(Task data)

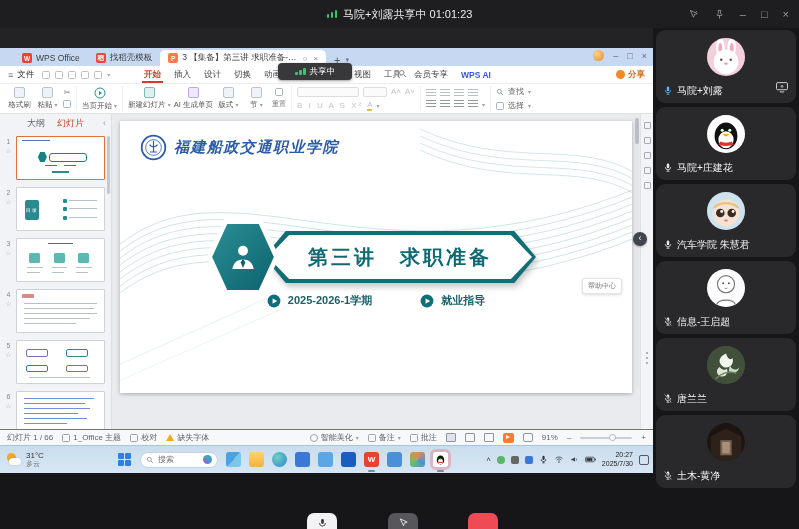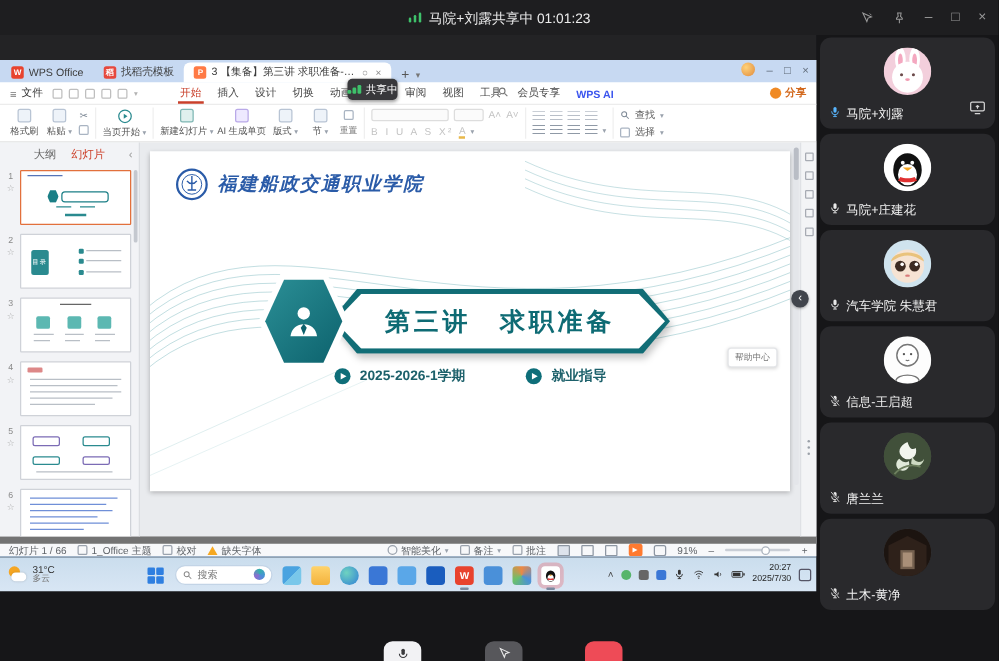"WPS Office" .tabbar { padding-left: 1px -> 14px }
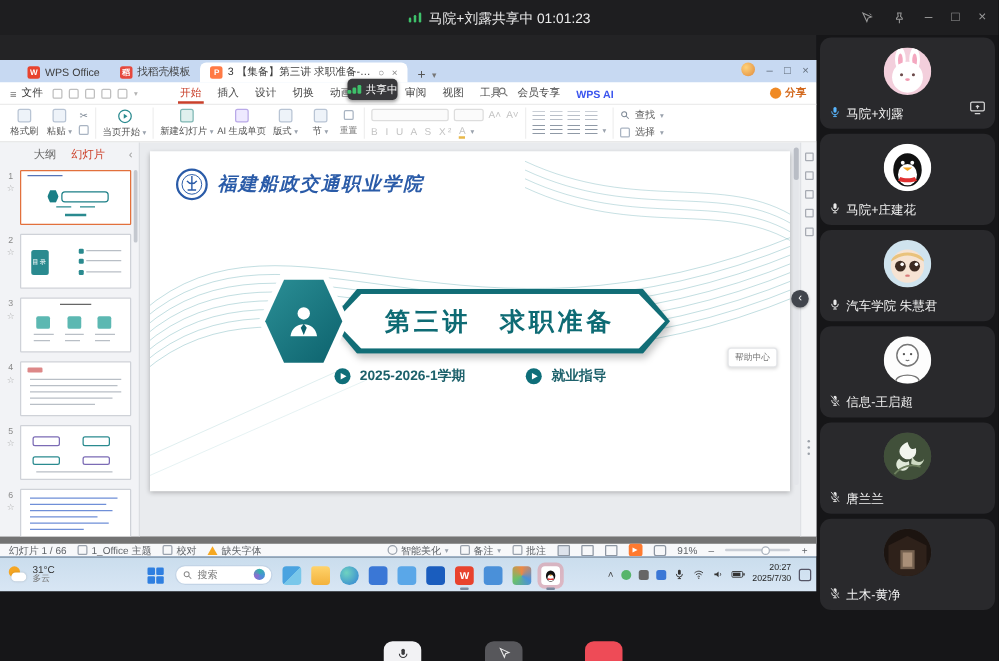"开始" .rtab.on { font-weight: normal -> bold }
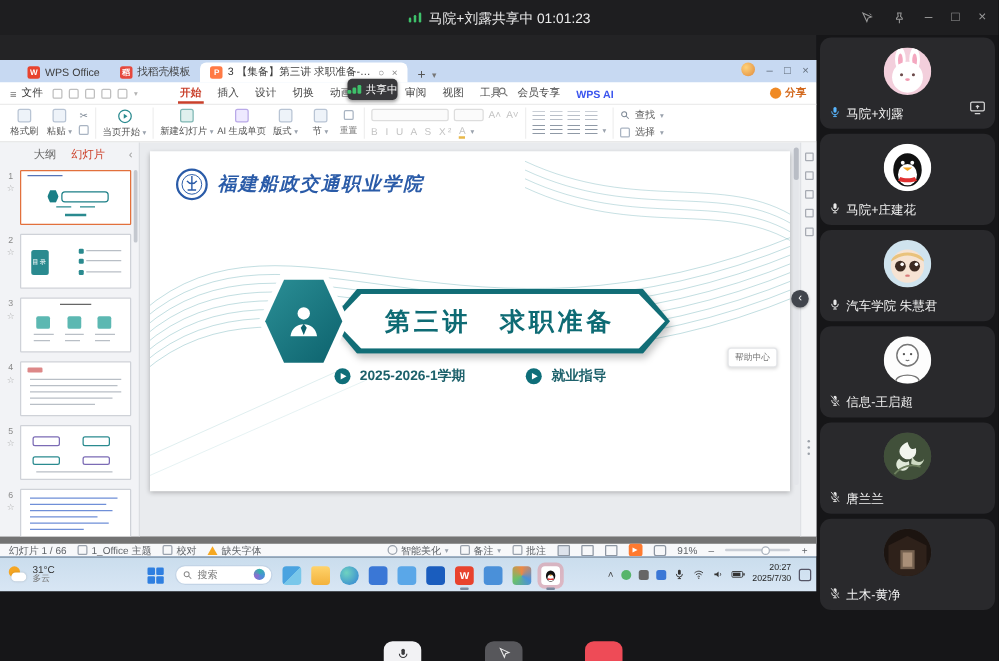"共享中" .badge { padding: 0 0 -> 0 17px }
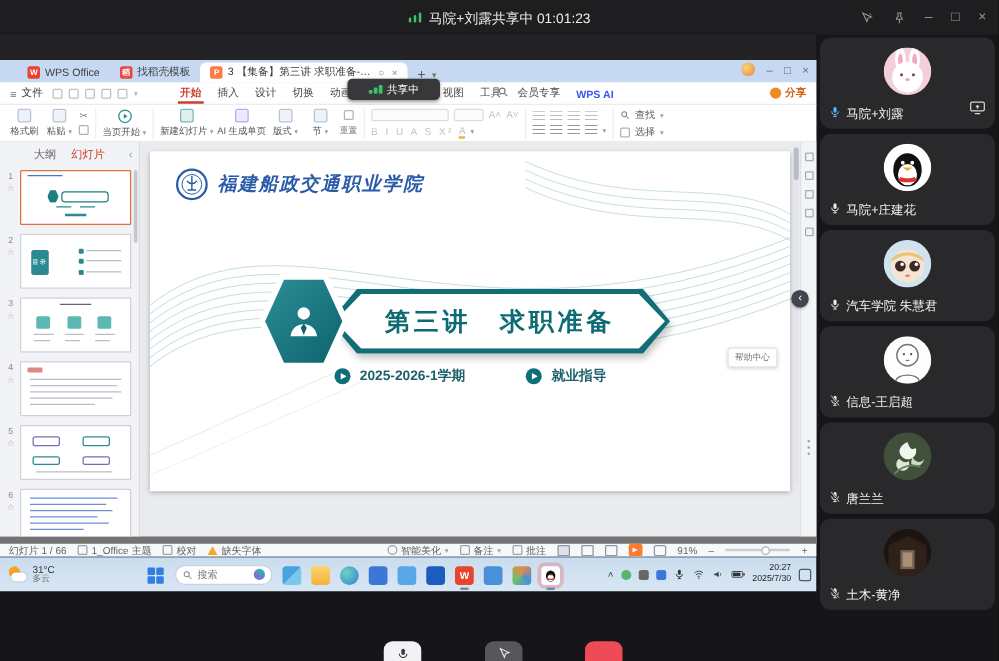"幻灯片 1 / 66" .statusbar { border-top: 6px solid #737373 -> 1px solid #737373 }
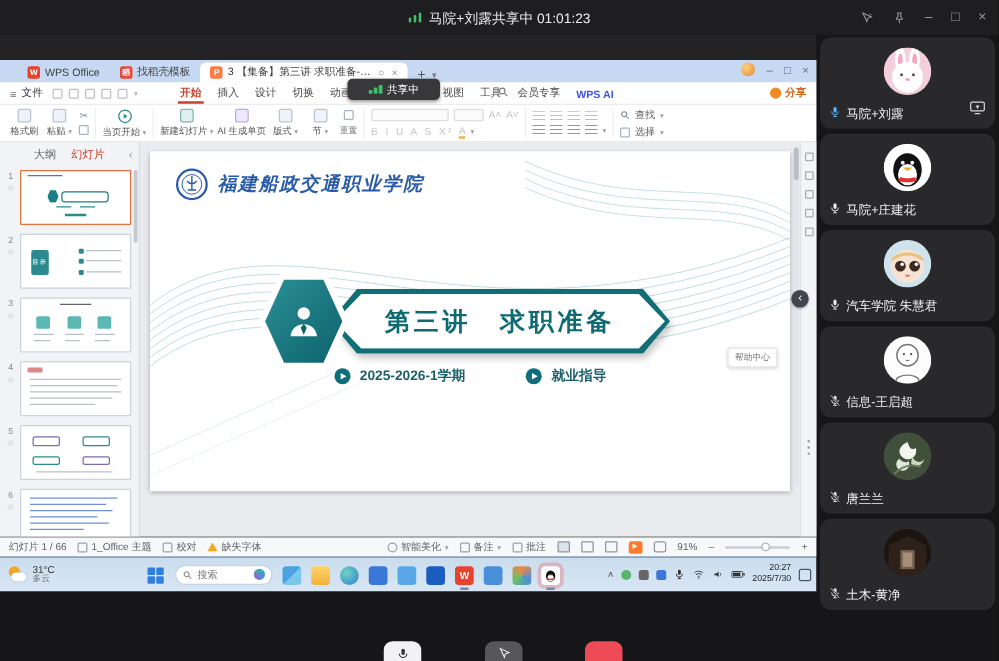"搜索" .tbcenter { align-items: flex-end -> center }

(End Task data)

**Work order**: Nothing but the pictures may be dropped; restate the material word for word.

**Problem solution**:
"WPS Office" .tabbar { padding-left: 1px -> 14px }
"开始" .rtab.on { font-weight: normal -> bold }
"共享中" .badge { padding: 0 0 -> 0 17px }
"幻灯片 1 / 66" .statusbar { border-top: 6px solid #737373 -> 1px solid #737373 }
"搜索" .tbcenter { align-items: flex-end -> center }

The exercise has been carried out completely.